Dr WOODRUFF - Can I just talk about that, then. The forest carbon study was commissioned by the Greens minister for climate change in 2012. It found that ending major forest logging has the highest potential for carbon sequestration. Reafforestation and a decline in native forest logging offset more than 100 per cent of Tasmania's emissions in 2018. Do you agree that Tasmania's net negative emissions profile is largely due to the substantial decline in wood harvest volumes?
Mr GUTWEIN - I have made the point that our carbon sink plays a huge part in terms of our emissions profile. Absolutely.
Dr WOODRUFF - So we're resting our laurels on that, and not looking at sectoral emissions, even when they're going up?
Mr GUTWEIN - You've completely ignored the fact that, in terms of agriculture, we've actually arrived at a position where we are already lower than the 1990 baseline. If memory serves me correct, we're 26 per cent below the 1990 baseline in terms of waste emissions.
Dr WOODRUFF - Transport is 50 per cent of our emissions.
Mr GUTWEIN - We have had a significant step forward in those two sectors. In terms of transport, I think we can put ourselves on a sensible glide path that enables the industry to transition, but at the same time we don't need to make punitive decisions that require significant investment earlier than is required.
Dr WOODRUFF - We have a climate plan that you are going to announce, that has no caps on native forest logging and no sectoral targets. You are doing neither of the things that are required after reading the IPCC Assessment Report, to take the urgent action that we can take at the state level, to reduce our emissions and keep carbon stores in the ground. Don't you find that pretty shocking for people who are listening to this and who are across the science and who understand that is what real action in Tasmania looks like?
Mr GUTWEIN - It troubles me that when we at 108 per cent below 1990 emission levels, when no other jurisdiction in this country will ever get close to us, that you can't see that as being a good thing. Since the changes to land use that occurred in 2010-14 when the forest industry was basically gutted, there has been an enormous price paid with regard to the carbon sink that we have. The fact that you want to see more damage to that sector at a time when our emissions profile is below the 2050 target and we have been there six years out of seven - I cannot understand your logic.
Dr WOODRUFF - What many people don't understand is you talking about the importance of that storehouse of carbon at the very same time as your own policies allow it to be chopped down.

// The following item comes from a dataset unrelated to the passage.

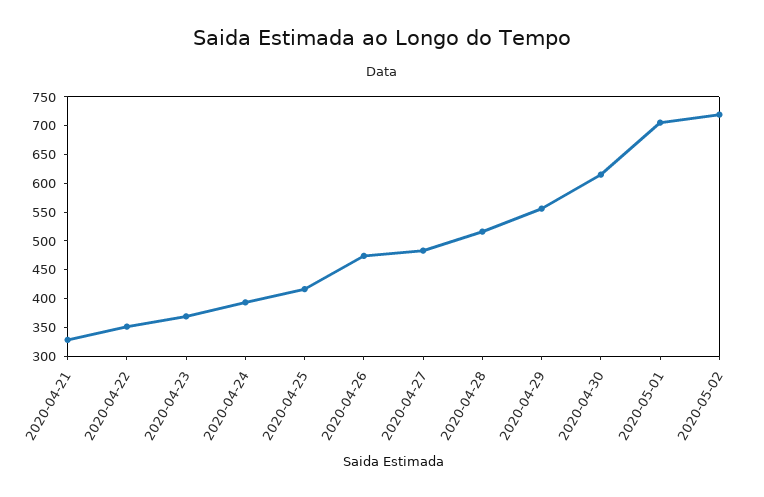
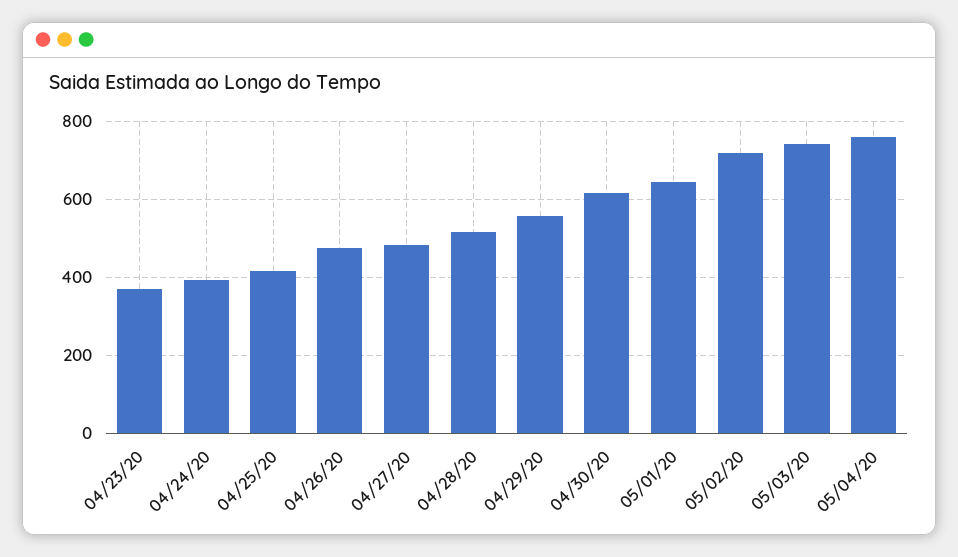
2020-04-21: 325 -> none
2020-04-22: 350 -> none
2020-05-01: 700 -> 640
05/03/20: none -> 740
05/04/20: none -> 760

People don't understand how you can continue native forest logging - which is cutting down and removing and moving into the atmosphere the very carbon that is stored in that native forest estate.
Mr GUTWEIN - I understand that the reason we have the carbon sink is that we have changed the land use requirements around those native forests, and so they now appear as a credit as opposed to where they would have been a deficit.
Dr WOODRUFF - Tricky accounting.
Mr GUTWEIN - It is not tricky accounting. Many Tasmanians paid a significant price at the time of the impact that occurred on the forest industry, back in 2010-14. As a result of that price being paid and the change in land use, we now have significant carbon stores.
Moving forward, we can have a native forest industry and a timber industry in Tasmania, at the same time that we have significant carbon sinks as a result of those land use changes. What you want to do, is rather than having an outcome of 108 per cent below the 1990 base line levels, taking it to 200 per cent or more, which would simply impact on the lives and livelihoods of Tasmanians.
Dr WOODRUFF - Climate change is already impacting on the lives and livelihoods s of everyone on the planet, including Tasmanians. We are asking you to do what the IPCC is asking every leader on the planet to do, which is do every single thing that we can. We can absolutely be sure everyone in Tasmania, including native forest loggers, are going to be much worse off if you don't do everything you can to keep every tonne of carbon that we can in the ground.
It is incumbent on you to transition the native forest industry. Is there anything being done within your department to look at transitioning the native forest industry?
Mr GUTWEIN - I see a future for the native forest industry.
Dr WOODRUFF - Not in plantations but in clear-felling forests? I am trying to clarify -
CHAIR - Dr Woodruff, you get the chance to ask the question and then the Premier will answer, without interruption.
Mr GUTWEIN - In terms of our plantation stock, there is a transference in terms of the availability of high-quality saw logs from plantation which will be coming on line and that will be able to be utilised by our forestry sector. The key point that I am making - and I feel that some of the rhetoric of the Greens over the years has meant that this state has not been able to be proud of the situation it finds itself in - is that on the world stage, we are an international leader in terms of our emissions profile already. In terms of those sectors like transport, we can, and do, have the luxury of being able to have a glide path that is not punitive.
Importantly, we can continually improve our position. That is a rare benefit for a jurisdiction to have. We will stand head and shoulders above other jurisdictions in this country and most countries in the world, in terms of our emissions' profile as we move forward - and we can do it sensibly.